La “pace sarà possibile solo con due stati e due popoli, e solo se sarà garantita piena sicurezza di tutti: il diritto dello stato palestinese all’autodeterminazione e quello dello stato ebraico alla propria sicurezza: lo dico qui e lo ripeterò a Betlemme incontrando il leader dell’Anp”, Abu Mazen. Sulla questione palestinese, Renzi ha chiarito che “l’Italia aiuterà i territori palestinesi ad uscire dalle difficoltà in cui si trovano, a partire dai bambini”.

 

Sulla difficile stuazione internazionale, il presidente del Consiglio ha ricordato come “il terrorismo”quando “non riesce a farci morire, prova a farci vivere in modo orribile, rinchiusi nelle nostre paure. Combatteremo dalla parte giusta, con voi, con gli Stati Uniti e Onu, ma anche con la Russia e con i Paesi arabi moderati”.

 

L’Italia con gli Usa ritiene che “l’accordo sul nucleare iraniano è un compromesso utile a rendere più sicura la regione, ma siamo pronti a verificarne l’ implementazione” giorno per giorno perché “sulla sicurezza di Israele non ci possono essere compromessi”.

 

“La vostra sicurezza è anche la nostra sicurezza, il vostro destino è il nostro destino e insieme costruiremo un mondo migliore”, sono le parole con le quali il premier ha concluso, fra gli applausi dei parlamentari e leader politici presenti, fra i quali Netanyahu, il suo intervento.

 

Nel pomeriggio, il premier si è recato a Betlemme per incontrare il leader dell’Anp Abu Mazen, ribadendo l’impegno dell’Italia “in prima linea nello stanziamento di fondi per la Palestina”.

 

Il capo del governo italiano si è detto “certo che Abu Mazen farà di tutto per combattere il terrorismo”, e ha ringraziato il presidente dell’Autorità nazionale palestinese per i “sentimenti di vicinanza che ci ha rivolto sugli eventi del Cairo”, in riferimento all’attacco al consolato italiano dell’11 luglio scorso.
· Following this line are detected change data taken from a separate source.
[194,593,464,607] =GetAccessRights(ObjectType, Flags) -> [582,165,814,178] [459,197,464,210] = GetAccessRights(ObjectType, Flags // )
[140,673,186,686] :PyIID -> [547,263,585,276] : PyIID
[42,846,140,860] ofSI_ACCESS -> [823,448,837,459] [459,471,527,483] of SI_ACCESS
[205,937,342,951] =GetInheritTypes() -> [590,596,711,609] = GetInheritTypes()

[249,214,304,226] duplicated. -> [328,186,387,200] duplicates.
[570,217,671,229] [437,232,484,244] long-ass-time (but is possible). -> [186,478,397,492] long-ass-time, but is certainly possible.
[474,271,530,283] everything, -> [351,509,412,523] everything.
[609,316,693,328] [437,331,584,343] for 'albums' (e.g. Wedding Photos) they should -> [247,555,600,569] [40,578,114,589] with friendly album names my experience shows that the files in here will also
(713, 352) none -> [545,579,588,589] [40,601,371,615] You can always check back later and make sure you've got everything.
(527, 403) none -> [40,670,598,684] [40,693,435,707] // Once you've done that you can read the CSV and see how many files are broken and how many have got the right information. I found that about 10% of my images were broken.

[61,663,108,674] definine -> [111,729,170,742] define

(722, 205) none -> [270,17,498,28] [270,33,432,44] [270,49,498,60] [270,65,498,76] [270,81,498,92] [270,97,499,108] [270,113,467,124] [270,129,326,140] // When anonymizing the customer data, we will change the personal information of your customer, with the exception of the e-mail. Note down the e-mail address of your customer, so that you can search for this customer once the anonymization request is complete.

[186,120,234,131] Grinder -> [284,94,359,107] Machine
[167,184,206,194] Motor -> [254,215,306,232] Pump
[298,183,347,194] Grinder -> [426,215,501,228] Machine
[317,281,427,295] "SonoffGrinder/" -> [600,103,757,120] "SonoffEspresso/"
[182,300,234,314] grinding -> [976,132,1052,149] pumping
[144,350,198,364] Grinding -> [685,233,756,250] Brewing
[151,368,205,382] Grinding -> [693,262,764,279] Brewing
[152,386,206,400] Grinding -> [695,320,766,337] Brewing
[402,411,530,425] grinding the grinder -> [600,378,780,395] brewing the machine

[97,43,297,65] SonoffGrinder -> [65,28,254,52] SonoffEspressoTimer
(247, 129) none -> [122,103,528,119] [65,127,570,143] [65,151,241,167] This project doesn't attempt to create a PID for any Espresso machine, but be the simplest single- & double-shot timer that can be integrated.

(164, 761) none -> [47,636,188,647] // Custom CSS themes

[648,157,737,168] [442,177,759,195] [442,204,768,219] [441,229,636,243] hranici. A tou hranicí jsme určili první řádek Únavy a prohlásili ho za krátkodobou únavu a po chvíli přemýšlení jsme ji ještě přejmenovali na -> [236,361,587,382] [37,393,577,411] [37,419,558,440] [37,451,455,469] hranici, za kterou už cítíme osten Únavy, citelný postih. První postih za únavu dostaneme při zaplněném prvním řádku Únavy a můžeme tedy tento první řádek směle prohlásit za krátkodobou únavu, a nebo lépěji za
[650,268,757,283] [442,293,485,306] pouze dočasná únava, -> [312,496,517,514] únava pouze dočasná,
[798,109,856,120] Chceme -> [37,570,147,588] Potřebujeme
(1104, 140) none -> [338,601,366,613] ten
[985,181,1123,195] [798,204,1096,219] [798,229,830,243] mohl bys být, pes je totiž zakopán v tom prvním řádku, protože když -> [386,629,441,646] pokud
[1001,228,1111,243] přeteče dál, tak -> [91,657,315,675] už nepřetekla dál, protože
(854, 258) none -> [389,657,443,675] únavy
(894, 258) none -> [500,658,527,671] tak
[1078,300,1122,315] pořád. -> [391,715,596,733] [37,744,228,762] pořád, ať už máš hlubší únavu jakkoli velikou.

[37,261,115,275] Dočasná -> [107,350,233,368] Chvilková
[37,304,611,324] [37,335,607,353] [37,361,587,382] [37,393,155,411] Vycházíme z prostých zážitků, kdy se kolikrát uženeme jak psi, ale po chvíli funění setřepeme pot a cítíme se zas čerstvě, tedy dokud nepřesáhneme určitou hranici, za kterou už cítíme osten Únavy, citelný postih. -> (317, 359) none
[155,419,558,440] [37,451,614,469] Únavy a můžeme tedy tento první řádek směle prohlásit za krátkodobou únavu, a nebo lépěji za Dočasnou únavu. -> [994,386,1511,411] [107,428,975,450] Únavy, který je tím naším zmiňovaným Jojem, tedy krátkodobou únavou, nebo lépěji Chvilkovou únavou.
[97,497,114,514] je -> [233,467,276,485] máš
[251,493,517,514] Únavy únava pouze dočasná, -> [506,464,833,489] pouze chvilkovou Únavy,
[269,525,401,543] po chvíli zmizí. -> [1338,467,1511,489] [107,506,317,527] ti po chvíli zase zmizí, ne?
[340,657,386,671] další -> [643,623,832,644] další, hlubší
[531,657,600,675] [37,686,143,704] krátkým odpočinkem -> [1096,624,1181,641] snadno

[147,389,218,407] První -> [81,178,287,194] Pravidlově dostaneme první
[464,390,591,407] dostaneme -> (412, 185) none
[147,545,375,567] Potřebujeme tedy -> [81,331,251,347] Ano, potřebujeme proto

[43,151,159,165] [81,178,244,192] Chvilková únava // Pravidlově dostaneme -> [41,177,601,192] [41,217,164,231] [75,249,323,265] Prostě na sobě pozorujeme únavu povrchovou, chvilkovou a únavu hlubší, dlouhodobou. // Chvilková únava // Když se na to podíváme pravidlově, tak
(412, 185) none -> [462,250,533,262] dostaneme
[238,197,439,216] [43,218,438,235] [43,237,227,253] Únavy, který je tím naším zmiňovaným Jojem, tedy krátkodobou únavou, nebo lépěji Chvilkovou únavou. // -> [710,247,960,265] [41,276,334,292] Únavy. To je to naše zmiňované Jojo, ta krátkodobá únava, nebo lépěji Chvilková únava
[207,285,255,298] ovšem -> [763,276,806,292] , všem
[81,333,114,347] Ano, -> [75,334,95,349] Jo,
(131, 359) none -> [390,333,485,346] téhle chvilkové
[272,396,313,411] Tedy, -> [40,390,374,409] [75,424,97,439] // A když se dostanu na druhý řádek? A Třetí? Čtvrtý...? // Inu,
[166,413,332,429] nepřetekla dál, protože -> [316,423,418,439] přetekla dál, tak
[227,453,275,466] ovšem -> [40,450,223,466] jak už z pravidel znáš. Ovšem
L’attentato, ha detto il premier, “non ci distoglie dalla voglia di lavorare tutti insieme contro terrorismo e fanatismo”.

 

Il premier ha assicurato “tutta la disponibilità da parte dell’Italia a continuare a investire nell’amicizia con il popolo palestinese per raggiungere la pace dei figli di Abramo, ovvero la prospettiva nella nostra generazione di raggiungere finalmente al risultato storico della pace in questa regione”.